Prosecutors seek six-month prison term for Peter Navarro in contempt case

January 21, 2024

Federal prosecutors asked on Thursday night, January 18, for a sentence of six months in prison for Peter Navarro, a White House adviser to former President Donald Trump, for defying a subpoena from the House committee that investigated the January 6, 2021, attack on the Capitol, reports The New York Times.

Prosecutors said they were seeking a sentence at the top end of the guidelines because of his “bad-faith strategy” of “sustained, deliberate contempt of Congress.”

“The defendant, like the rioters at the Capitol, put politics, not country, first, and stonewalled Congress’s investigation,” they wrote in their sentencing memo. “The defendant chose allegiance to former President Donald Trump over the rule of law.”

The memo echoed the sentence recommendation for Steve Bannon, who was ultimately given four months in prison for defying his own subpoena from the January 6 committee. The sentencing would make Navarro the second Trump official to be sentenced for ignoring the committee’s subpoenas.

According to th Times, sentencing is set for January 25 in Federal District Court in Washington, D.C..

Navarro was convicted on two counts of contempt of Congress in September and, this week, the judge presiding over the case, Amit P. Mehta, turned down a request from his lawyers to dismiss the verdict and convene a new trial. Navarro had argued that jurors were exposed to political bias while lunching outside the courthouse where demonstrators were protesting.

“The evidence establishes that the jurors only interacted with each other” and a court security officer, Judge Mehta wrote in a ruling on Tuesday.

Navarro’s lawyers argued that the subpoena flew in the face of the notion that a president could direct his subordinates to refuse to testify before Congress, citing executive immunity.

In their own memo, they wrote that “history is replete” with people who “have refused to comply with congressional subpoenas, and Dr. Navarro’s sentence should not be disproportionate from those similarly situated individuals.”

Navarro, a Harvard-trained economist and a vocal critic of China, helped devise some of the Trump Administration’s most adversarial trade policies and played a role in the U.S. pandemic response.
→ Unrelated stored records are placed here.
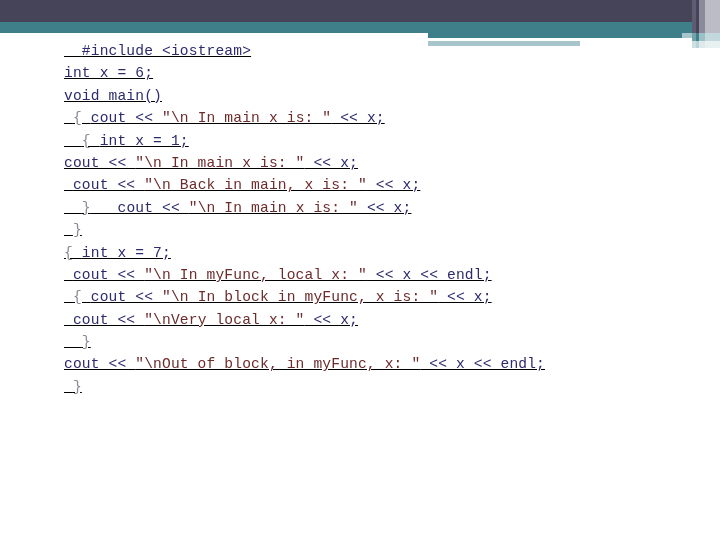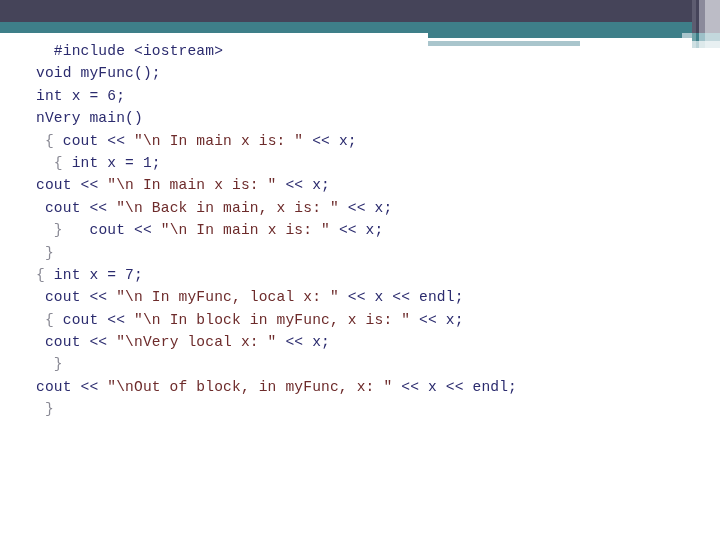--- a/index.html
+++ b/index.html
@@ -107,9 +107,10 @@
   
   #code-body {
     position: absolute;
-    left: 36px;
+    left: 64px;
     top: 40px;
     width: 650px;
+    text-decoration: underline;
   }
   .code-line {
     font-family: "Liberation Mono", "DejaVu Sans Mono", monospace;

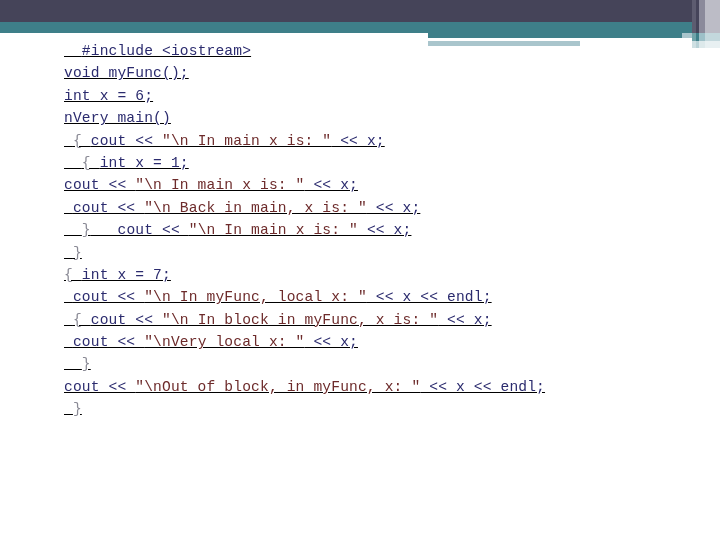--- a/index.html
+++ b/index.html
@@ -157,7 +157,6 @@
 
   <div id="code-body">
       <div class="code-line"><span>  </span><span class="tk-code">#include &lt;iostream&gt;</span></div>
-      <div class="code-line"><span class="tk-code">void myFunc();</span></div>
       <div class="code-line"><span class="tk-code">int x = 6;</span></div>
       <div class="code-line"><span class="tk-code">nVery main()</span></div>
       <div class="code-line"><span> </span><span class="tk-brace">{ </span><span class="tk-code">cout &lt;&lt; </span><span class="tk-string">"\n In main x is: "</span><span class="tk-code"> &lt;&lt; x;</span></div>

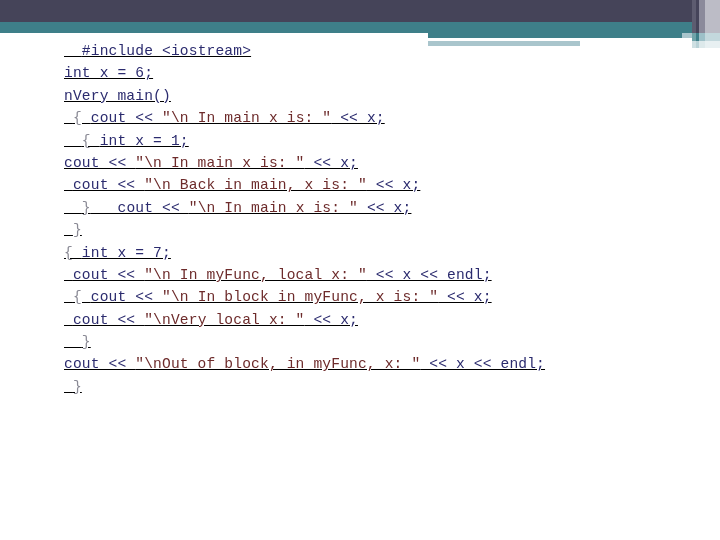--- a/index.html
+++ b/index.html
@@ -158,7 +158,7 @@
   <div id="code-body">
       <div class="code-line"><span>  </span><span class="tk-code">#include &lt;iostream&gt;</span></div>
       <div class="code-line"><span class="tk-code">int x = 6;</span></div>
-      <div class="code-line"><span class="tk-code">nVery main()</span></div>
+      <div class="code-line"><span class="tk-code">void main()</span></div>
       <div class="code-line"><span> </span><span class="tk-brace">{ </span><span class="tk-code">cout &lt;&lt; </span><span class="tk-string">"\n In main x is: "</span><span class="tk-code"> &lt;&lt; x;</span></div>
       <div class="code-line"><span>  </span><span class="tk-brace">{ </span><span class="tk-code">int x = 1;</span></div>
       <div class="code-line"><span class="tk-code">cout &lt;&lt; </span><span class="tk-string">"\n In main x is: "</span><span class="tk-code"> &lt;&lt; x;</span></div>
But after the 2020 presidential election, he became more focused on efforts to keep Trump in power.

Navarro frequently made television appearances in which he cast doubt on the election results and peddled specious claims of voter fraud. He also documented those assertions in a report—as well as in a memoir he published after leaving the White House in which he described a strategy known as the Green Bay Sweep aimed at overturning the election results.

When the committee asked Navarro to testify, he repeatedly asserted executive privilege, insisting that Trump had ordered him not to cooperate. But Judge Mehta ruled that Navarro could not raise executive privilege in his defense at trial—saying that there was no compelling evidence that Trump had ever told him to ignore the committee.